I've been working on AR and related technologies for almost the last decade and ...

kevinavery · on Dec 10, 2015

The first iteration of a good AR system could simply sidestep the latency issue by embracing layers.

Magic Leap should skip the fancy stuff (mixing virtual scenes with real), at least at first, and focus the many other useful features of a great head-mounted display system - think mobile notifications, video calls, web browser, etc.

It could easily replace smart watches and later cell phones and computer monitors without solving the latency issue.

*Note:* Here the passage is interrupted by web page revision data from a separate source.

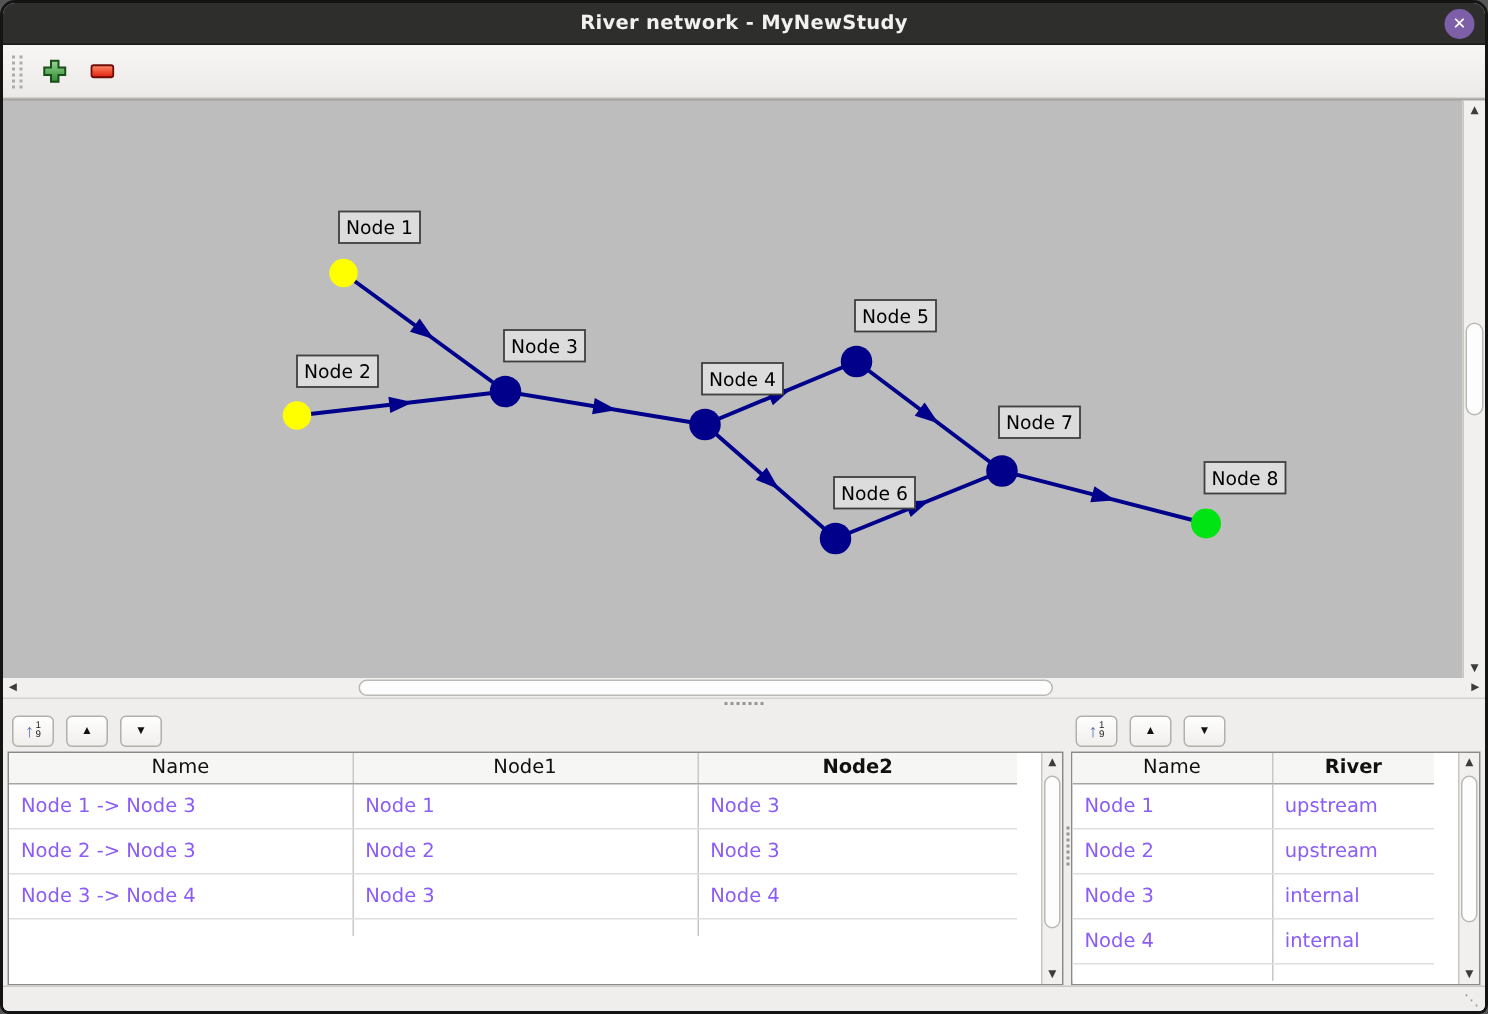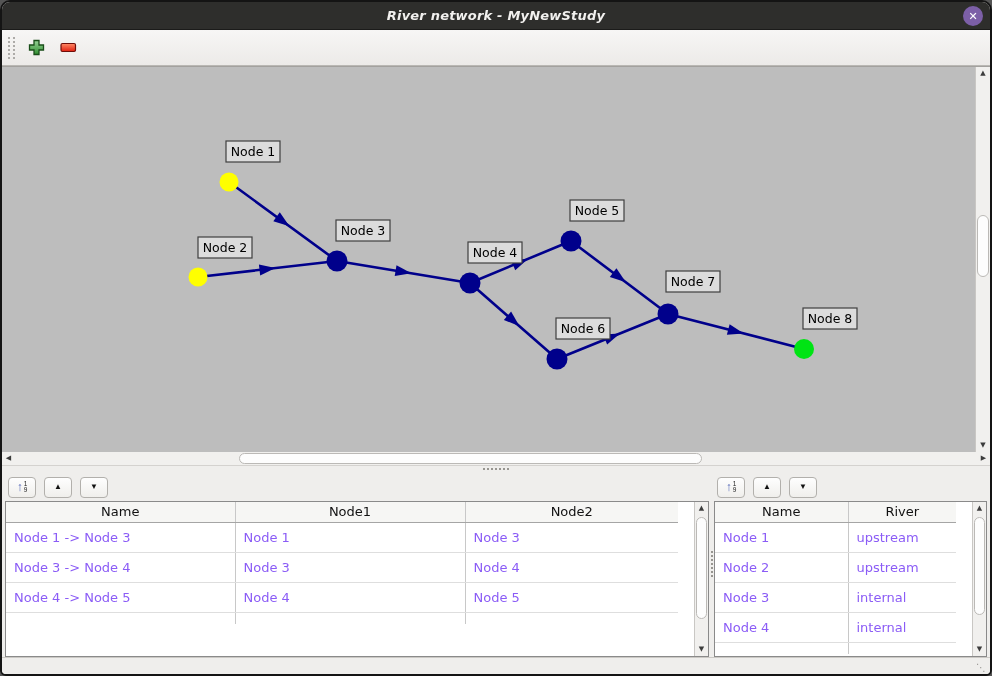--- a/index.html
+++ b/index.html
@@ -7,21 +7,21 @@
               font-family: "DejaVu Sans", "Liberation Sans", sans-serif; }
 
   .window { position: absolute; inset: 0; width: 992px; height: 676px;
             border: 2px solid #141414; border-radius: 10px 10px 6px 6px;
             overflow: hidden; background: #efeeec; display: flex; flex-direction: column; }
 
   
   .titlebar { height: 28px; flex: 0 0 28px; background: #2e2e2c; position: relative;
               display: flex; align-items: center; justify-content: center;
               border-bottom: 1px solid #1b1b1a; }
-  .title { color: #f2f1ef; font-size: 13px; font-weight: bold; letter-spacing: .2px; font-style: italic; }
+  .title { color: #f2f1ef; font-size: 13px; font-weight: bold; letter-spacing: .2px; }
   .closebtn { position: absolute; right: 7px; top: 4px; width: 20px; height: 20px;
               border-radius: 50%; border: none; background: #7c5fa7; color: #fff;
               font-size: 11px; line-height: 20px; text-align: center; cursor: pointer;
               display: flex; align-items: center; justify-content: center; }
 
   
   .toolbar { height: 36px; flex: 0 0 36px; background: linear-gradient(#f7f6f5, #eceae8);
              border-bottom: 1px solid #b9b7b3; display: flex; align-items: center; padding-left: 4px; }
   .grip { width: 7px; height: 22px; border-left: 2px dotted #adaba8; border-right: 2px dotted #adaba8; margin: 0 7px 0 2px; }
   .tbtn { width: 28px; height: 28px; border: none; background: transparent; display: inline-flex;
@@ -66,21 +66,21 @@
   .sorticon { display: flex; align-items: center; gap: 1px; }
   .sort-arrow { color: #5568b8; font-size: 12px; font-weight: bold; line-height: 12px; }
   .sort-digits { display: flex; flex-direction: column; font-size: 6.5px; line-height: 6.5px; color: #222; }
   .tri { font-size: 8px; color: #111; line-height: 8px; }
 
   .tablewrap { flex: 1; position: relative; background: #fff; border: 1px solid #8a8a8a;
                overflow: hidden; padding-right: 30px; }
   table.grid { width: 100%; border-collapse: collapse; table-layout: fixed; background: #fff; }
   table.grid th { height: 20px; background: #f6f6f4; font-weight: normal; font-size: 13px; color: #111;
                   border-bottom: 1px solid #a5a5a5; border-right: 1px solid #c8c8c8; text-align: center; }
-  table.grid th:last-child { border-right: none; }
+  table.grid th:last-child { border-right: none; font-weight: bold; }
   table.grid td { height: 30px; font-size: 13px; color: #8b5cf6; padding-left: 8px;
                   border-right: 1px solid #c8c8c8; border-bottom: 1px solid #dedede;
                   white-space: nowrap; overflow: hidden; }
   table.grid td:last-child { border-right: none; }
   table.grid tr.partial td { height: 12px; border-bottom: none; }
 
   .tvscroll { position: absolute; top: 0; right: 0; bottom: 0; width: 14px; background: #f1f0ee;
               border-left: 1px solid #c9c7c4; display: flex; flex-direction: column; }
 
   
@@ -221,28 +221,28 @@
                 <th>Node2</th>
               </tr>
             </thead>
             <tbody>
               <tr>
                 <td>Node 1 -&gt; Node 3</td>
                 <td>Node 1</td>
                 <td>Node 3</td>
               </tr>
               <tr>
+                <td>Node 2 -&gt; Node 3</td>
+                <td>Node 2</td>
+                <td>Node 3</td>
+              </tr>
+              <tr>
                 <td>Node 3 -&gt; Node 4</td>
                 <td>Node 3</td>
                 <td>Node 4</td>
-              </tr>
-              <tr>
-                <td>Node 4 -&gt; Node 5</td>
-                <td>Node 4</td>
-                <td>Node 5</td>
               </tr>
               <tr class="partial">
                 <td></td>
                 <td></td>
                 <td></td>
               </tr>
             </tbody>
           </table>
         <div class="tvscroll">
           <span class="sarrow">▲</span>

jackcwang · on Dec 10, 2015

Yep, checkout atheerair.com

zipppy · on Dec 10, 2015

Would it be possible to artificially delay the world by 15ish ms? A person would have to fully have a headset on (so it'd be more like VR than AR), but perhaps it could deliver a time-delayed view of the world only once the augmented pieces are ready to render.

Edit: you'd still have the motion-sickness challenge, but perhaps at least the 'layers', so-to-speak, wouldn't appear separately.

AndrewKemendo · on Dec 10, 2015

No. The important thing is keeping your sensory inputs in sync with your vestibular system. There were some research questions about hacking the vestibular system a few years ago.

robzyb · on Dec 10, 2015

rsp1984 says that what seperates AR from VR is the need to have latencies <15ms.

zipppy says "what if AR was delayed 15ms to make it equiv. to VR".

Zipppy's intent was to make AR compete with VR, not HVS.

jobigoud · on Dec 10, 2015

But in VR we can have even lower latencies for synthetic content.

Because we have the head tracker recent history, we use prediction on pose trajectory, and can effectively know where the head pose will be at the time the current rendered frame will be displayed. And use that predicted pose to render the scene. That type of optimization won't be possible with see-through VR or AR.

The second optimization is timewarp, where the rendered scene is distorted in screen space after the fact, based on post-render tracker data (just a few ms before display). I wonder if that type of optimization would create artifacts in AR.

x0x0 · on Dec 10, 2015

Since you're an expert: what about these videos is hard? The things that jumped out at me are:

1 - the robot moving behind the table leg (ie you have to do depth recognition of objects in the scene)

2 - the user's hand interacting with the artificial elements in the scene. Some code had to recognize a hand and figure out which element it was touching.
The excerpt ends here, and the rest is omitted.